[DATASET RECORDS — start]
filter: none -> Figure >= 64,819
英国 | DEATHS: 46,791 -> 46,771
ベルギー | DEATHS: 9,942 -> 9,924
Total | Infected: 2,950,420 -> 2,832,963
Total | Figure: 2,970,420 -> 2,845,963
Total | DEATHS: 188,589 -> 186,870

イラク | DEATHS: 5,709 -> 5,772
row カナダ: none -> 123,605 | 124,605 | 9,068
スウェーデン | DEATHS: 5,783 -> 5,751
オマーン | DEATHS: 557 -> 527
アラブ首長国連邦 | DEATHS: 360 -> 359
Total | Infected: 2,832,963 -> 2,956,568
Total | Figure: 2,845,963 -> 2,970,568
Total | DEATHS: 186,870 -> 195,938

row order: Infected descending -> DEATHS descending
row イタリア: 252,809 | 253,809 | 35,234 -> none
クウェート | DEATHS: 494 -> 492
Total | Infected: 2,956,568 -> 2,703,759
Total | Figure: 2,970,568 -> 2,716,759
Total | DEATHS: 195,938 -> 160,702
[DATASET RECORDS — finish]
#### TO DO
Please reproduce the closing stretch of the records, from the line with "row イタリア: 252,809 | 253,809 | 35,234 -> none" through the last line, exactly as it stands.

#### WRITTEN RESPONSE
row イタリア: 252,809 | 253,809 | 35,234 -> none
クウェート | DEATHS: 494 -> 492
Total | Infected: 2,956,568 -> 2,703,759
Total | Figure: 2,970,568 -> 2,716,759
Total | DEATHS: 195,938 -> 160,702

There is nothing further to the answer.